The Book of the Kindred Sayings
Part II. The Book Called the Nidāna-Vagga
Containing Kindred sayings on Cause
and Other Subjects
XII. The Kindred Sayings on Cause
III. The 'Ten Powers' Suttas

Sutta 26

Upavāna Suttaṃ

Upavāna

Translated by Mrs. Rhys Davids
Assisted by F. L. Woodward

Originally Published by
The Pali Text Society
Public Domain

 


[41] [32]

[1][bodh] Thus have I heard:

The Exalted One was once staying near Sāvatthī.

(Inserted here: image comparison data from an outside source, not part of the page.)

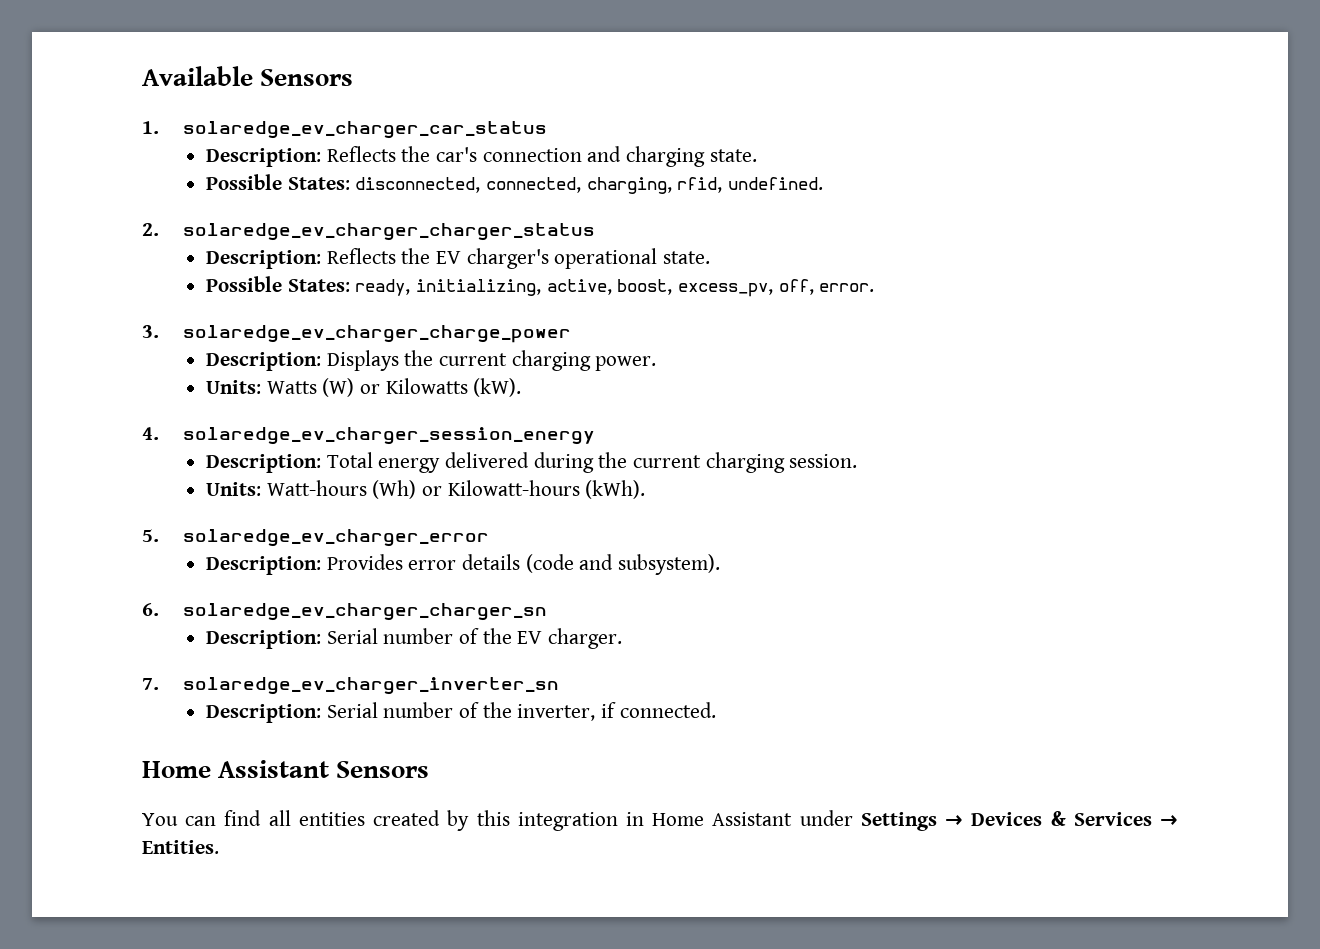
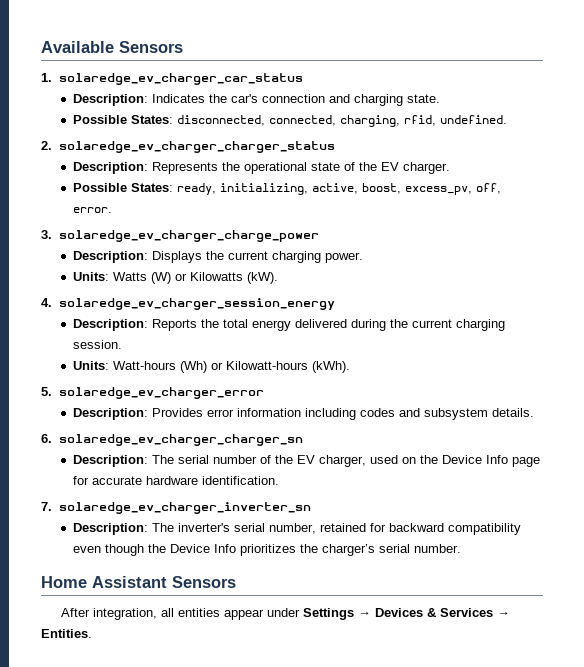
- Description: Reflects the car's connection and charging state.
+ Description: Indicates the car's connection and charging state.
- Description: Reflects the EV charger's operational state.
+ Description: Represents the operational state of the EV charger.
- Description: Total energy delivered during the current charging session.
+ Description: Reports the total energy delivered during the current charging session.
- Description: Provides error details (code and subsystem).
+ Description: Provides error information including codes and subsystem details.
- Description: Serial number of the EV charger.
+ Description: The serial number of the EV charger, used on the Device Info page for accurate hardware identification.
  7. solaredge_ev_charger_inverter_sn
- Description: Serial number of the inverter, if connected.
+ Description: The inverter's serial number, retained for backward compatibility even though the Device Info prioritizes the charger’s serial number.
  Home Assistant Sensors
- You can find all entities created by this integration in Home Assistant under Settings → Devices & Services → Entities.
+ After integration, all entities appear under Settings → Devices & Services → Entities.

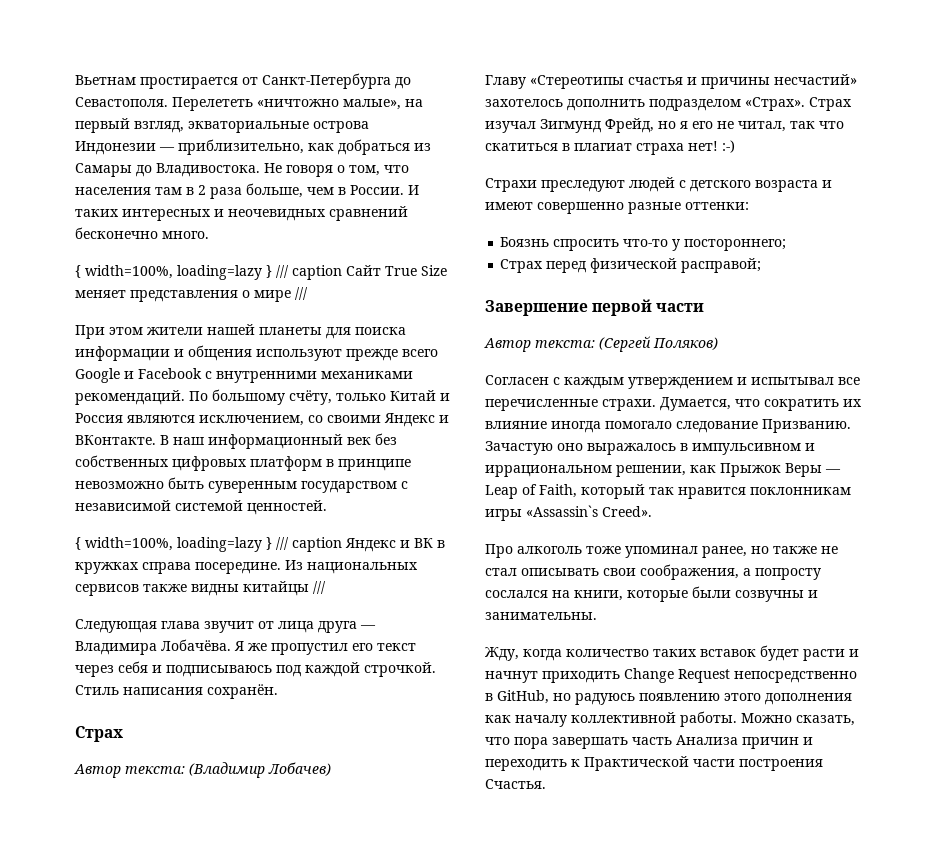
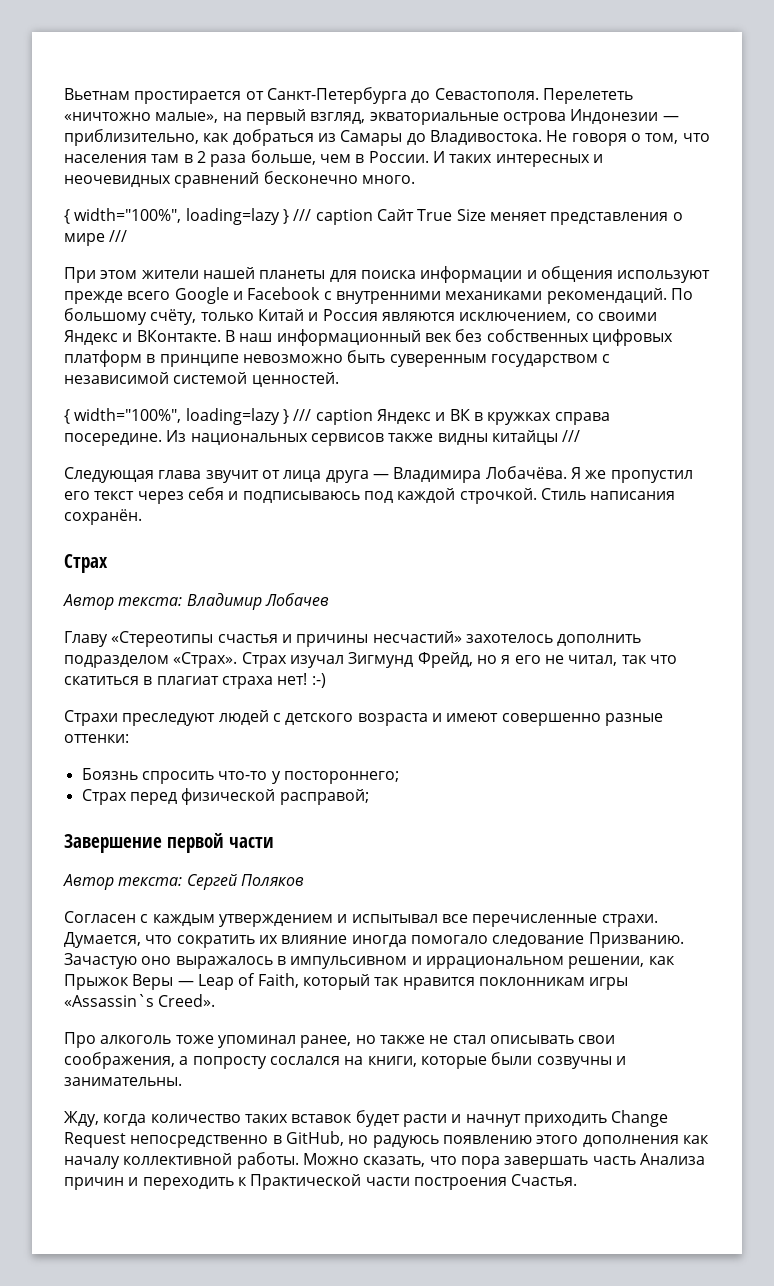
- { width=100%, loading=lazy } /// caption Сайт True Size меняет представления о мире ///
+ { width="100%", loading=lazy } /// caption Сайт True Size меняет представления о мире ///
- { width=100%, loading=lazy } /// caption Яндекс и ВК в кружках справа посередине.
+ { width="100%", loading=lazy } /// caption Яндекс и ВК в кружках справа посередине.
- Автор текста: (Владимир Лобачев)
+ Автор текста: Владимир Лобачев
- Автор текста: (Сергей Поляков)
+ Автор текста: Сергей Поляков

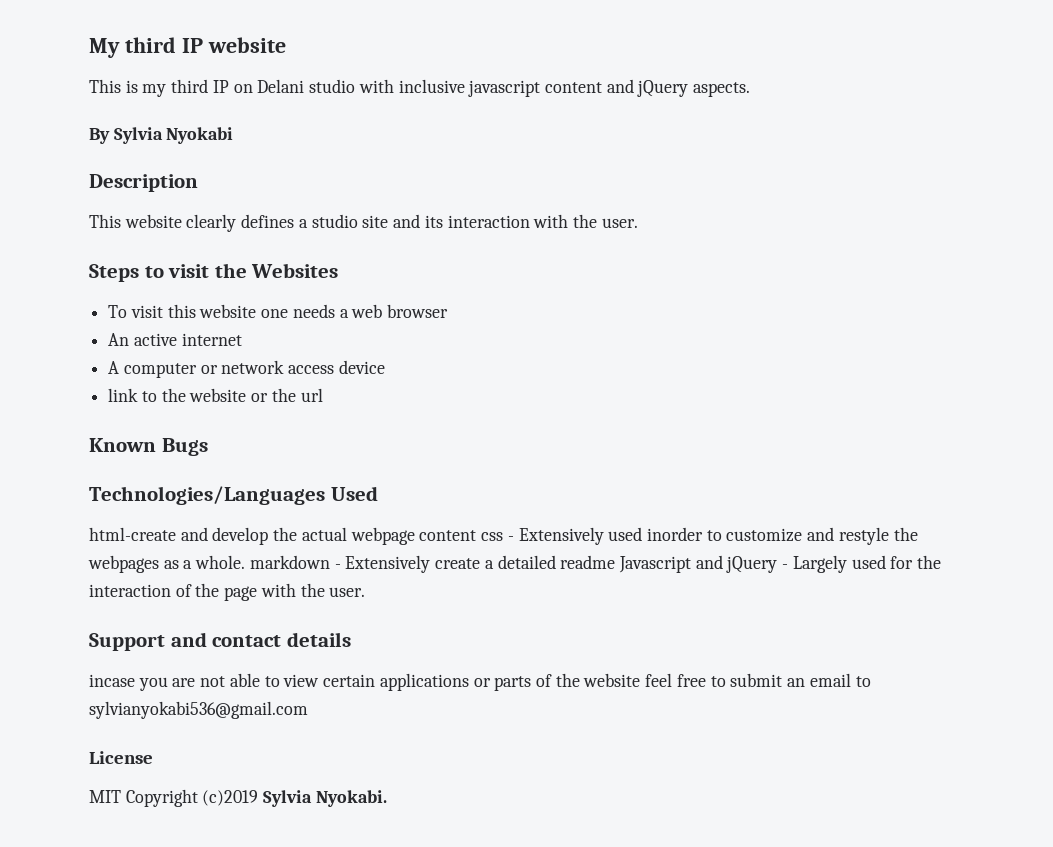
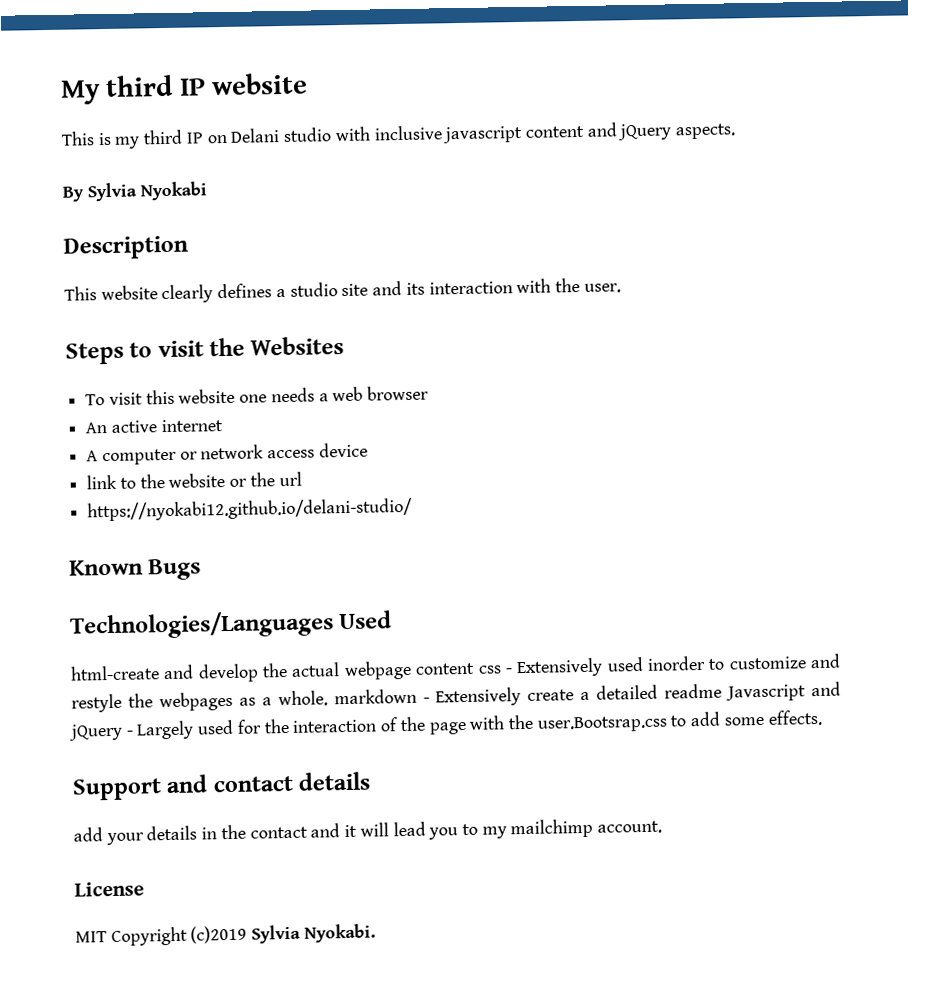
+ https://nyokabi12.github.io/delani-studio/
- html-create and develop the actual webpage content css - Extensively used inorder to customize and restyle the webpages as a whole. markdown - Extensively create a detailed readme Javascript and jQuery - Largely used for the interaction of the page with the user.
+ html-create and develop the actual webpage content css - Extensively used inorder to customize and restyle the webpages as a whole. markdown - Extensively create a detailed readme Javascript and jQuery - Largely used for the interaction of the page with the user.Bootsrap.css to add some effects.
- incase you are not able to view certain applications or parts of the website feel free to submit an email to sylvianyokabi536@gmail.com
+ add your details in the contact and it will lead you to my mailchimp account.

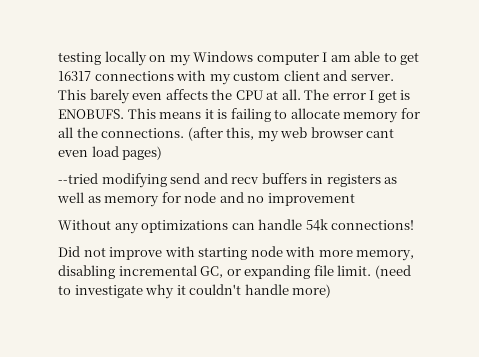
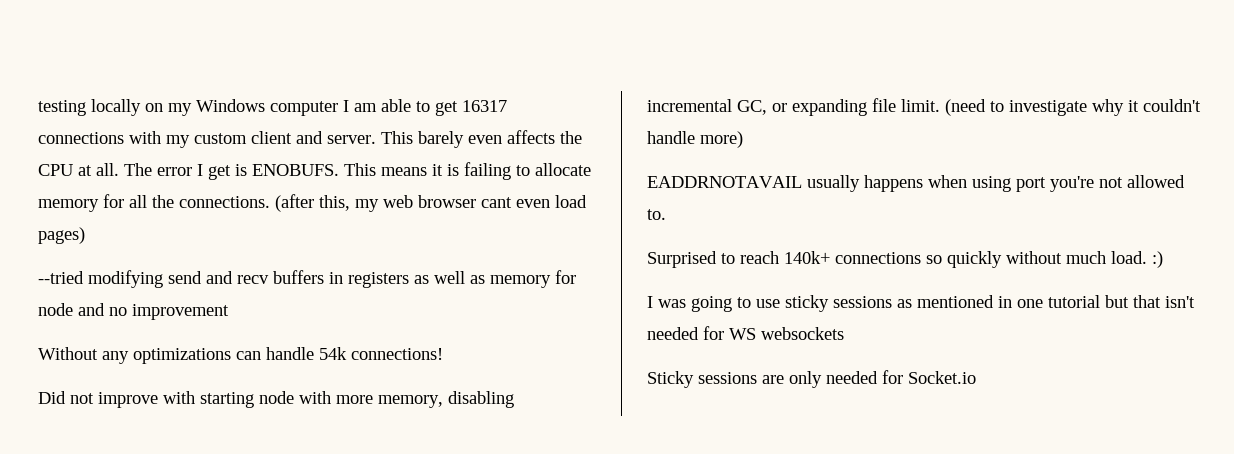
+ EADDRNOTAVAIL usually happens when using port you're not allowed to.
+ Surprised to reach 140k+ connections so quickly without much load. :)
+ I was going to use sticky sessions as mentioned in one tutorial but that isn't needed for WS websockets
+ Sticky sessions are only needed for Socket.io

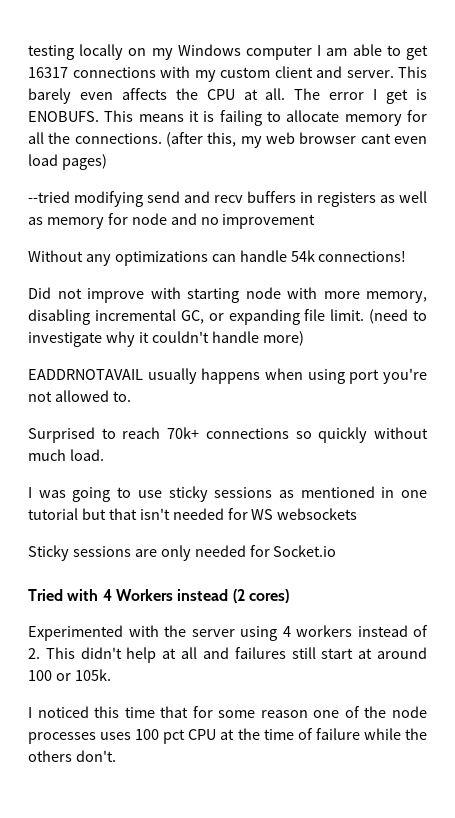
- Surprised to reach 140k+ connections so quickly without much load. :)
+ Surprised to reach 70k+ connections so quickly without much load.
+ Tried with 4 Workers instead (2 cores)
+ Experimented with the server using 4 workers instead of 2. This didn't help at all and failures still start at around 100 or 105k.
+ I noticed this time that for some reason one of the node processes uses 100 pct CPU at the time of failure while the others don't.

Now the venerable Upavāna[1] came into the presence of the Exalted One,
saluted him,
sat down at one side,
and so seated said to him:

Lord, there are certain recluses and brahmins,
believers in karma,
who declare that ill is self-wrought;
certain others of them
declare ill is wrought by some one other [than one's self];
certain others declare that ill is wrought by both,
and certain others
that ill is wrought by neither,
but happens by chance.

Herein, Lord, what has the Exalted One to announce to us
and how, if we were answering,
should we be repeating his views correctly
and would not be misrepresenting him
by what is not correct,
but would be answering by a doctrine
in conformity with his doctrine,
and one whereby no one who is of his doctrine,
a follower of his views,
would render himself open to blame?

"I have said Upavāna
that ill comes to pass through a cause.

Because of what?

Because of contact.

He who so spoke would be repeating my views,
and would not be misrepresenting me
by what is not correct,
but would be answering by a doctrine
in conformity with my doctrine,
and one whereby no one who is of my doctrine,
a follower of my views,
would render himself open to blame.

In the case of those recluses and brahmins, Upavāna,
who believing in karma
declare that ill has been wrought by one's own self,
this ill was caused by contact.

In the case of those of them
who declare that ill has been wrought by a different self,
this ill too was caused by contact.

In the case of those of them
who declare that ill has been wrought by both one's own self
and by a different self,
this ill too was caused by contact.

In the case also of those
who declare that ill has been wrought by neither,
but has happened by chance,
this ill too was caused by contact.

In no one of these four views
of those who believe in karma
is it possible to show
that those recluses and brahmins
will experience feeling without contact."

 


[1] On this thera who for a time was Gotama's body-servant, before Ānanda, see above, i, 220 Pss. of the Brethren, pp. 140, 350.